● **Task details**:
Write out, word for word, the part of the listing below that opens with the line containing "payment terms: 15 days -> 30 days" and closes with the line containing "reference: B01-016 -> B01-930", keeping both of those lines and adding no others.

● **Supplied entries**:
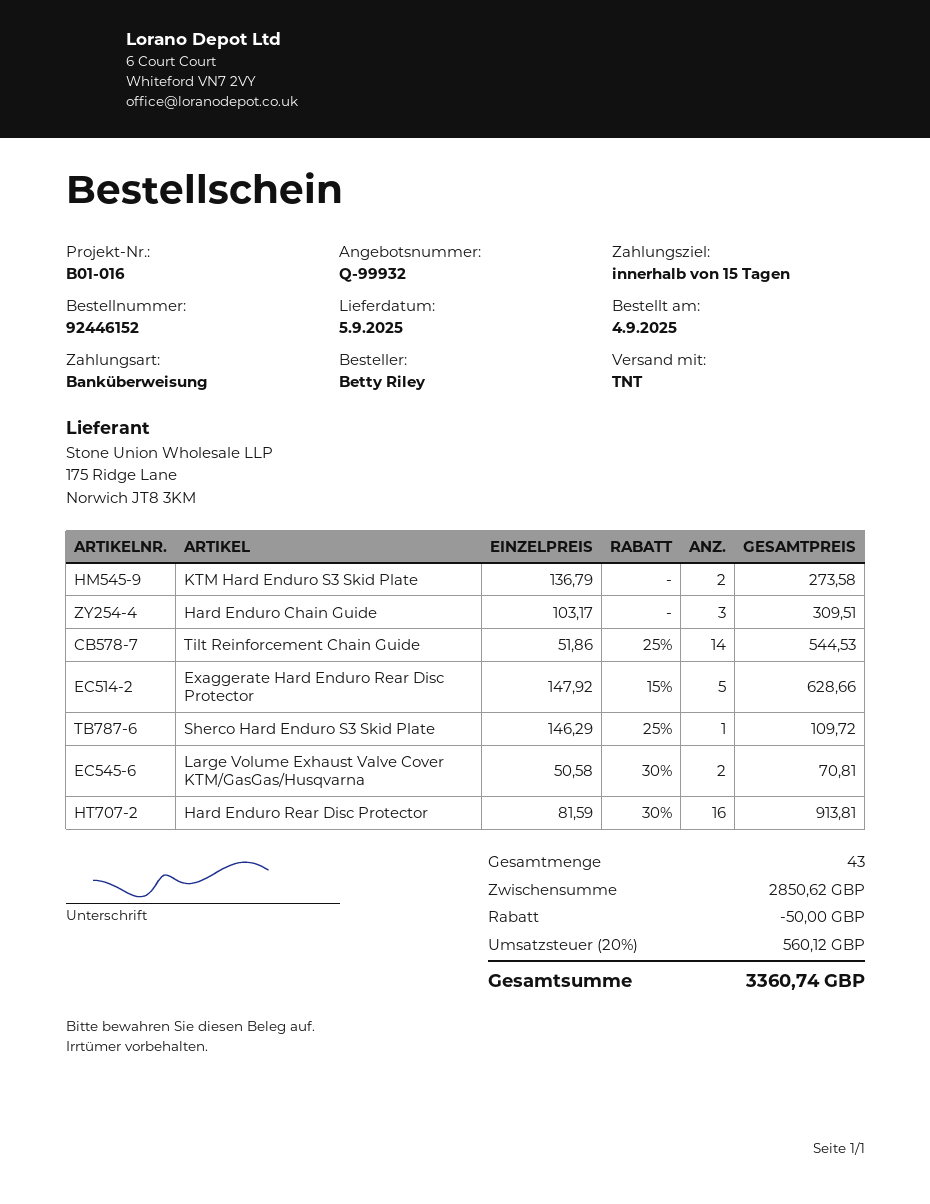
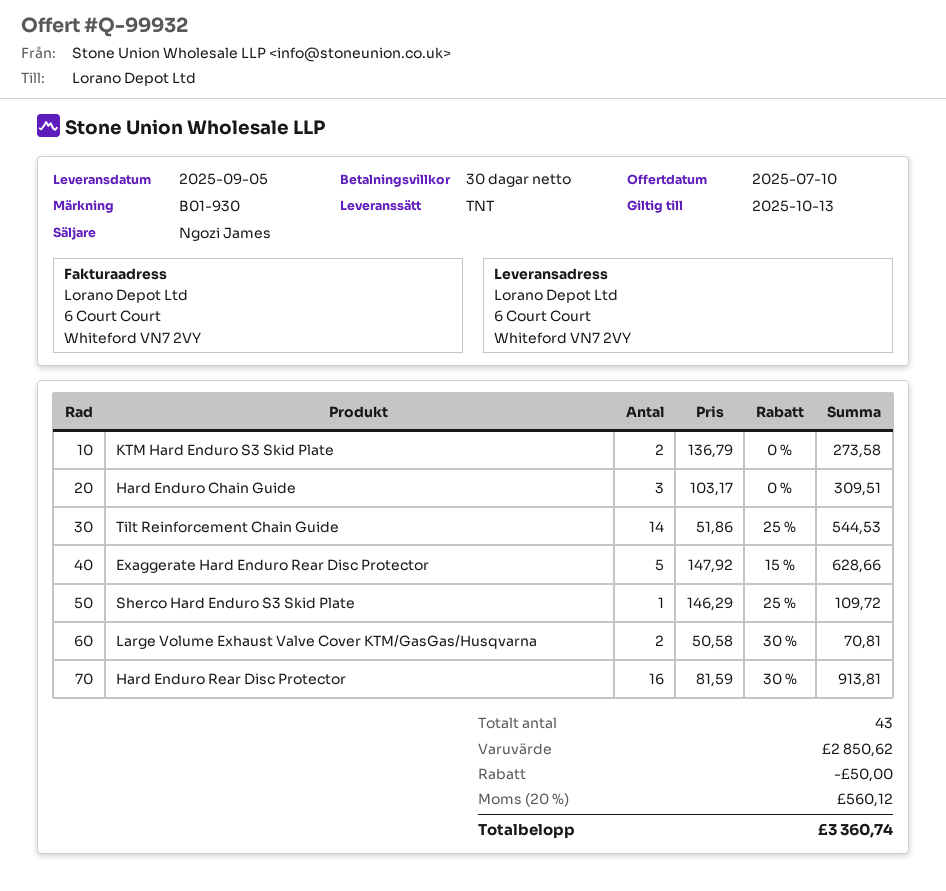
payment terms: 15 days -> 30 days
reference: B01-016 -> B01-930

...

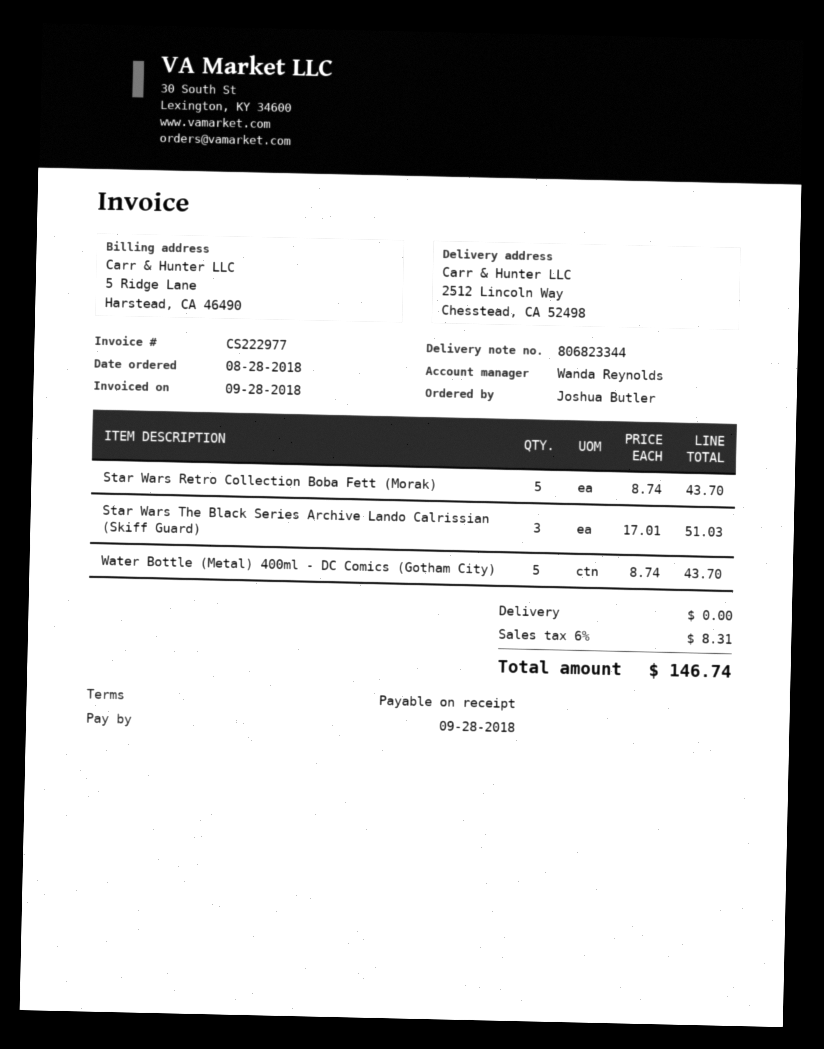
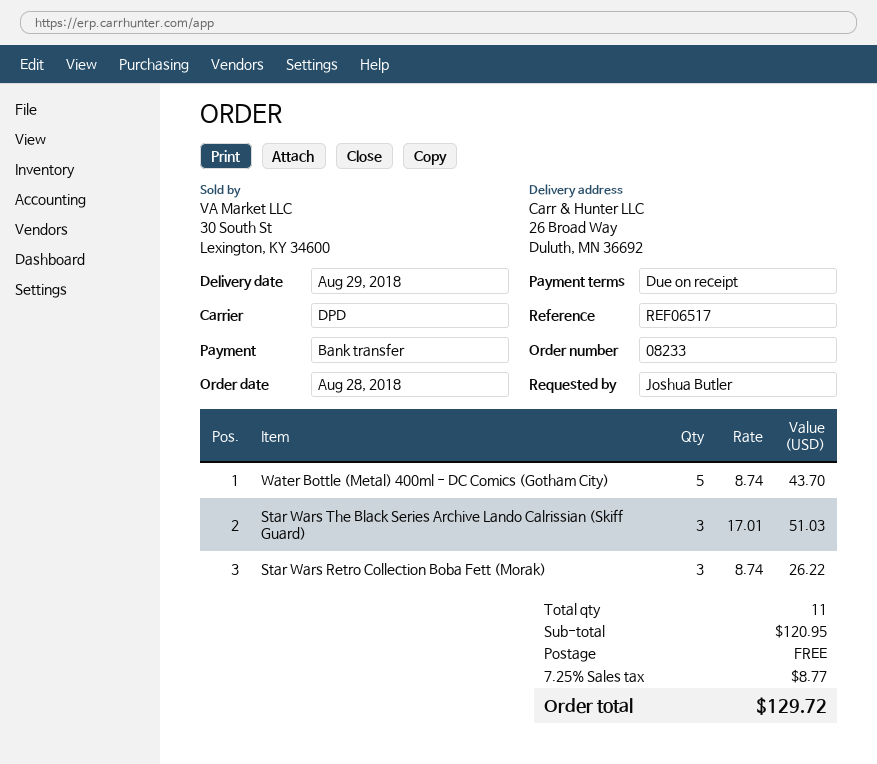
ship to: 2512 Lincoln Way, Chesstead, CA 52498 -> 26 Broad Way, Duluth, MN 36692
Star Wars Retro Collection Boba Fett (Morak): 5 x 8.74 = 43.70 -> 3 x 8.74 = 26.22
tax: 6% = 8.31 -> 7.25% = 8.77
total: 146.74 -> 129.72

● **Output for this exercise**:
payment terms: 15 days -> 30 days
reference: B01-016 -> B01-930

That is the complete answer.